Social media management is one of those things that people in marketing accept, but people not in the industry don’t understand.
I was surprised by a colleague who works in publishing, who was in raptures because a radio presenter had favourited her Tweet. This is a presenter who gets up at 4 am, and so is unlikely to be on Twitter at 8 pm, when they publicly claim to be in bed by 7 pm.
The management of their, and many social media accounts of popular personalities, will have been turned over to their PR team. They will work with the celebrity, to come up with great ideas that can be shared on social media, with an audience keen to hear and believe in the authenticity of the message.
I’ve sat in content agencies, next to social media managers as they work for brands with an obligation to communicate all the time. This ‘ghosting’ works best in a long term relationship when the people running the account can learn and behave similarly to the talent.
Leonardo DiCaprio’s Twitter account is openly managed by his team.

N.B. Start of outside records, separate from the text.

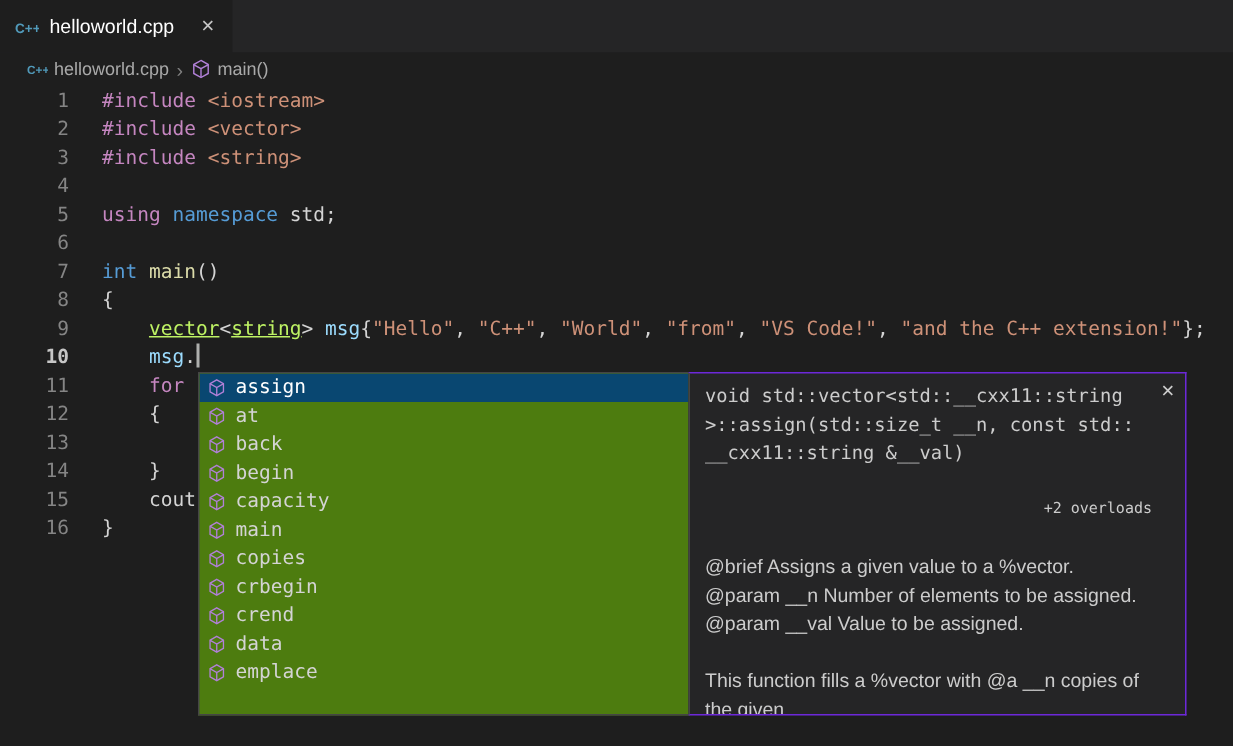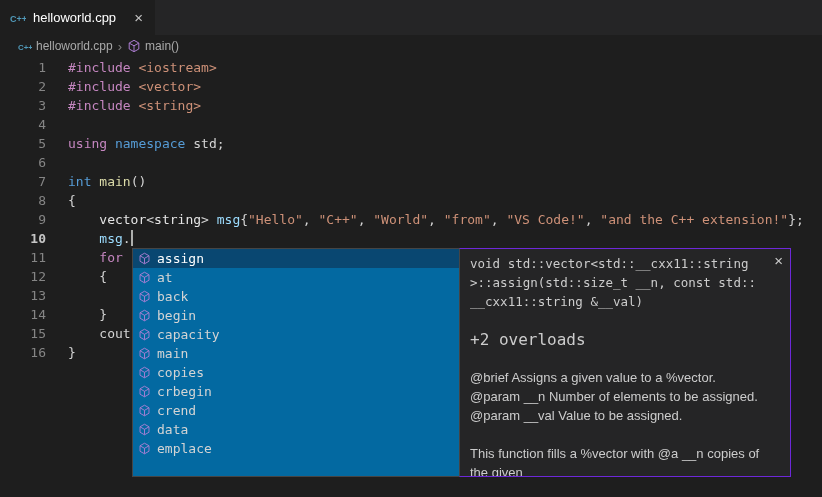--- a/index.html
+++ b/index.html
@@ -24,45 +24,45 @@
   
   .editor { position:relative; padding-top:1px; }
   .code-line { display:flex; height:19px; line-height:19px;
     font-family:"DejaVu Sans Mono","Liberation Mono",monospace; font-size:13px; }
   .line-num { width:46px; text-align:right; color:#858585; flex:none;
     font-family:"DejaVu Sans Mono","Liberation Mono",monospace; }
   .code-line.active .line-num { color:#c6c6c6;font-weight:bold; }
   .line-code { padding-left:22px; white-space:pre; color:#d4d4d4; }
   .tk-kw  { color:#C586C0; }
   .tk-kwb { color:#569CD6; }
-  .tk-type{ color:#e5e5e5; }
+  .tk-type{ color:#bef264;text-decoration:underline; }
   .tk-fn  { color:#DCDCAA; }
   .tk-var { color:#9CDCFE; }
   .tk-str { color:#CE9178; }
   .tk-pl  { color:#D4D4D4; }
   .cursor { display:inline-block; width:2px; height:16px; background:#aeafad;
     vertical-align:-3px; }
 
   
   .suggest { position:absolute; left:132px; top:248px; display:flex; z-index:10; }
-  .suggest-list { width:328px; height:229px; background:#0369a1;
+  .suggest-list { width:328px; height:229px; background:#4d7c0f;
     border:1px solid #454545; overflow:hidden; }
   .suggest-item { display:flex; align-items:center; height:19px; padding-left:5px;
     gap:5px; font-family:"DejaVu Sans Mono","Liberation Mono",monospace;
     font-size:13px; color:#d4d4d4; cursor:pointer; }
   .suggest-item.selected { background:#094771; color:#ffffff; }
   .method-icon { flex:none; width:14px; height:14px; }
 
   .suggest-docs { width:332px; height:229px; background:#252526;
     border:1px solid #6d28d9; border-left:1px solid #454545; margin-left:-1px;
     padding:5px 22px 4px 10px; color:#cccccc; position:relative; overflow:hidden; }
   .docs-signature { font-family:"DejaVu Sans Mono","Liberation Mono",monospace;
     font-size:12.5px; line-height:19px; white-space:pre-wrap; color:#cccccc; }
   .docs-overloads { font-family:"DejaVu Sans Mono","Liberation Mono",monospace;
-    font-size:16px; line-height:19px; margin-top:19px; color:#cccccc; }
+    font-size:10px; line-height:19px; margin-top:19px; color:#cccccc;text-align:right; }
   .docs-text { font-size:13px; line-height:19px; margin-top:19px; }
   .docs-body { font-size:13px; line-height:19px; margin-top:19px; }
   .docs-close { position:absolute; top:3px; right:7px; color:#cccccc;
     font-size:15px; cursor:pointer; }
 </style>
 </head>
 <body>
 
 <div class="tabbar">
   <div class="tab">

They don’t pretend to be him.
While my friend has convinced herself, that the well-known celebrity – with a famously private life – has become accessible, it is surprising the role that social media plays in who we trust. Until there’s a slip up which goes viral, then the social media blunder is blamed on ‘a hacked account’. Rather than an intern in an agency getting it wrong, for a celebrity who isn’t involved and doesn’t have time to Tweet.